The reasons for the absence of paper maps are many. They are big and heavy, and they mostly cover areas where you are not. In the wind or rain, they are totally useless, and anyway without a GPS you will usually be wrong when you try to guess which squiggle on the map you have already been around, and which are yet to come.
But none of that stops the Grampies from always travelling with paper maps. To avoid the pitfalls we find a way to make it far more complicated than you might imagine. For starters we scan or screen shot, and reprint the map pieces needed for the route (the whole route!) and we colour print them all in 5 1/2 x 8 1/2 pieces, that fit safe from wind and water in our handlebar bag map case.

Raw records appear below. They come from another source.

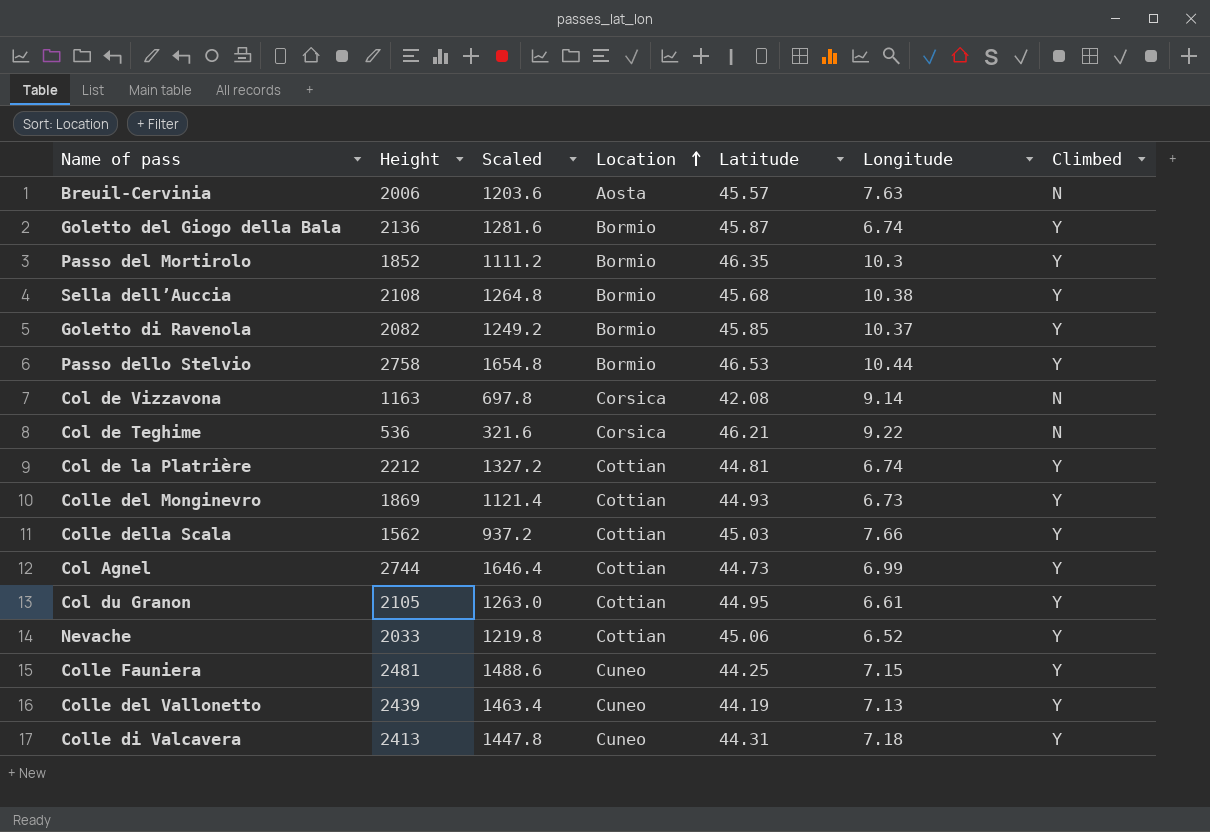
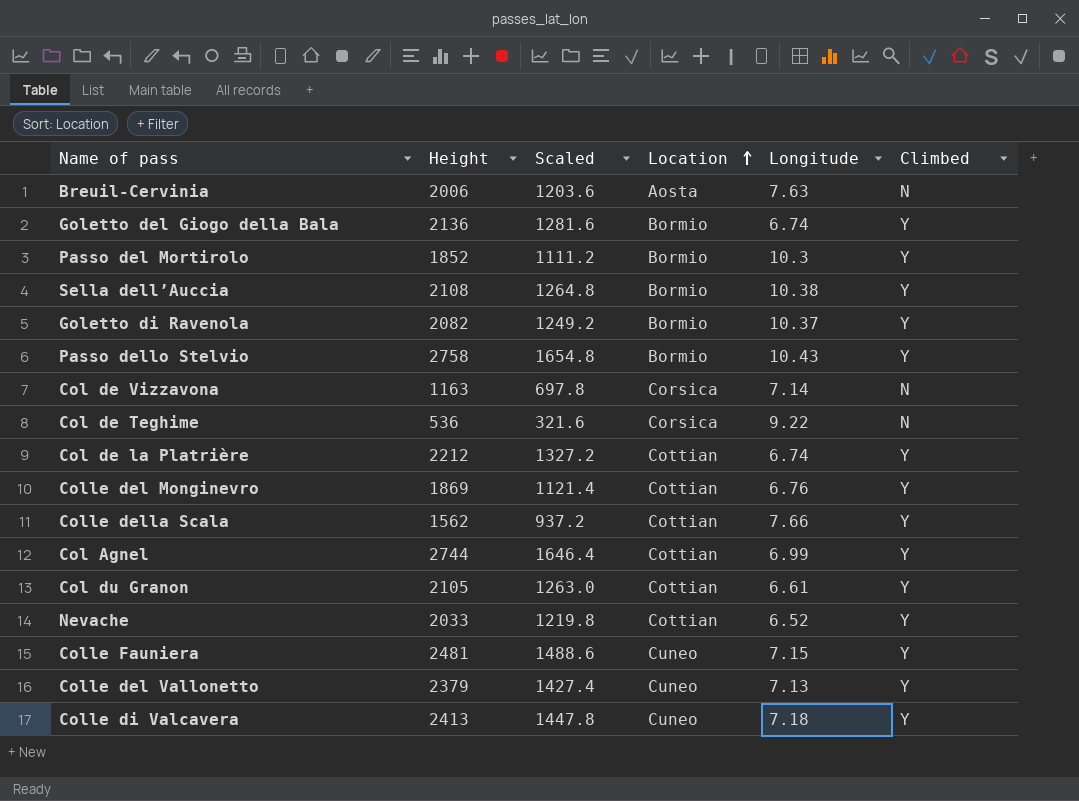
column Latitude | position: 5 -> none
Passo dello Stelvio | Longitude: 10.44 -> 10.43
Col de Vizzavona | Longitude: 9.14 -> 7.14
Colle del Monginevro | Longitude: 6.73 -> 6.76
Colle del Vallonetto | Height: 2439 -> 2379
Colle del Vallonetto | Scaled: 1463.4 -> 1427.4

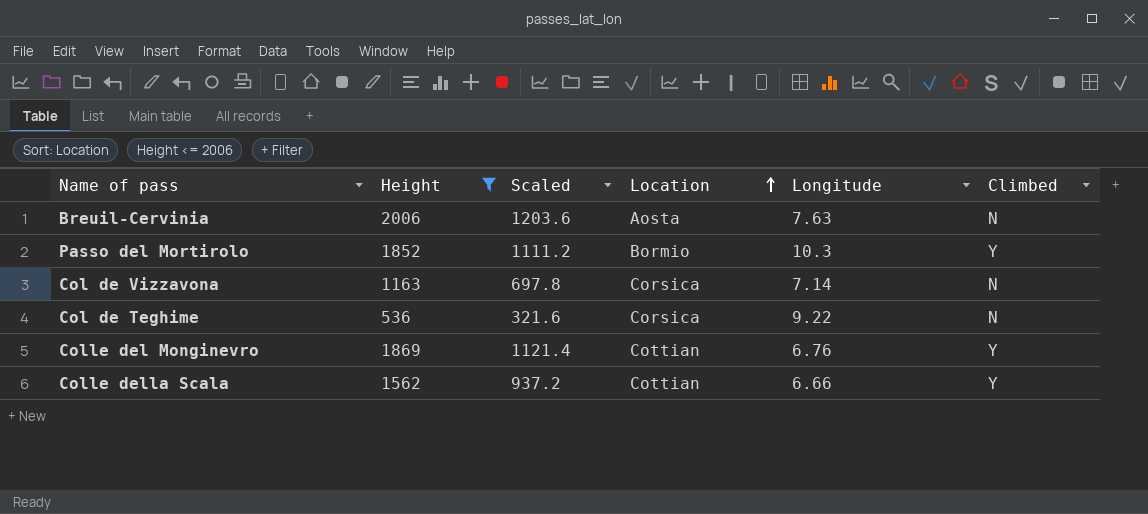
filter: none -> Height <= 2006
Colle della Scala | Longitude: 7.66 -> 6.66

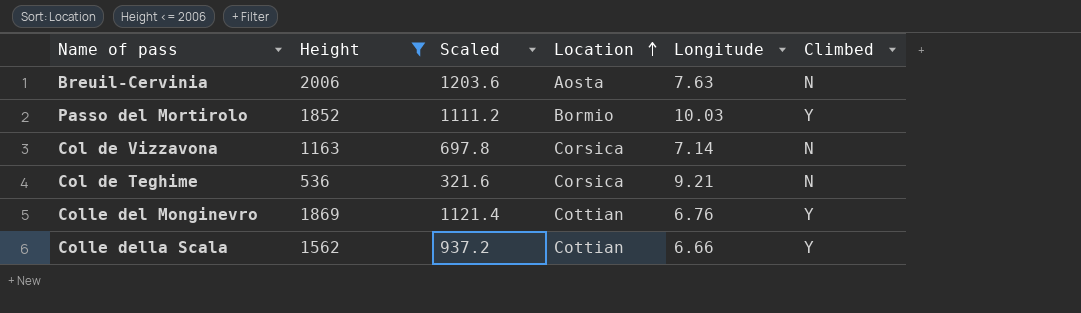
Passo del Mortirolo | Longitude: 10.3 -> 10.03
Col de Teghime | Longitude: 9.22 -> 9.21

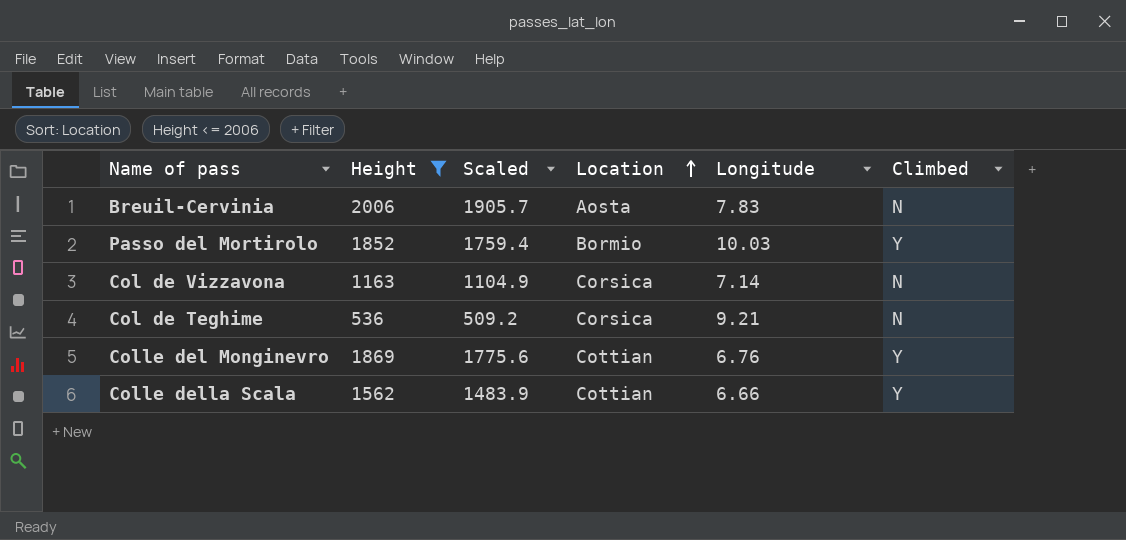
column Scaled | formula: [Height] * 0.6 -> [Height] * 0.95
Breuil-Cervinia | Longitude: 7.63 -> 7.83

But the Grampies, while old, are not so old as to scoff at phone GPS navigation. We also have tracks for the whole route. These tracks are gleaned either from known and published sources, like the track for EuroVelo 15 etc., or they are cooked up by algorithm, such as in RideWithGps, bikemap.net, cycle.travel, etc. etc.
It's an old saw that a man with a watch knows the time, but a man with two watches is never sure. This is the situation that has been giving us headaches for the last three days, and that has me sitting down here to mention it. Lots of the maps we have show the route on them. For example, the Bikeline Rhine map books. And we have the .gpx tracks for the same bits of geography. But do they match? Not always -maybe even not often! The tracks may have been supplied with a different edition of the map, or are from a different published track source, or horrors, may have been cooked up in our back room by some deranged algorithm.
This is where a clash of cultures enters our otherwise serene cycle planning headquarters. Grampie #1 says if map and track diverge, be prepared to follow the track on screen. Grampie #1, it seems, has worked with computers all his life, and just likes them.
Grampie #2 will not put her faith in a little TV screen, with a possibly untrustworthy battery, and when in doubt will squint at the little red line on the piece of paper.
Our solution is to hammer and chisel the maps and tracks until we are sure that they exactly correspond. That means crawling over 4000 km, making sure that everything agrees about every squiggle.
Are we nuts? Well what else have we got to do!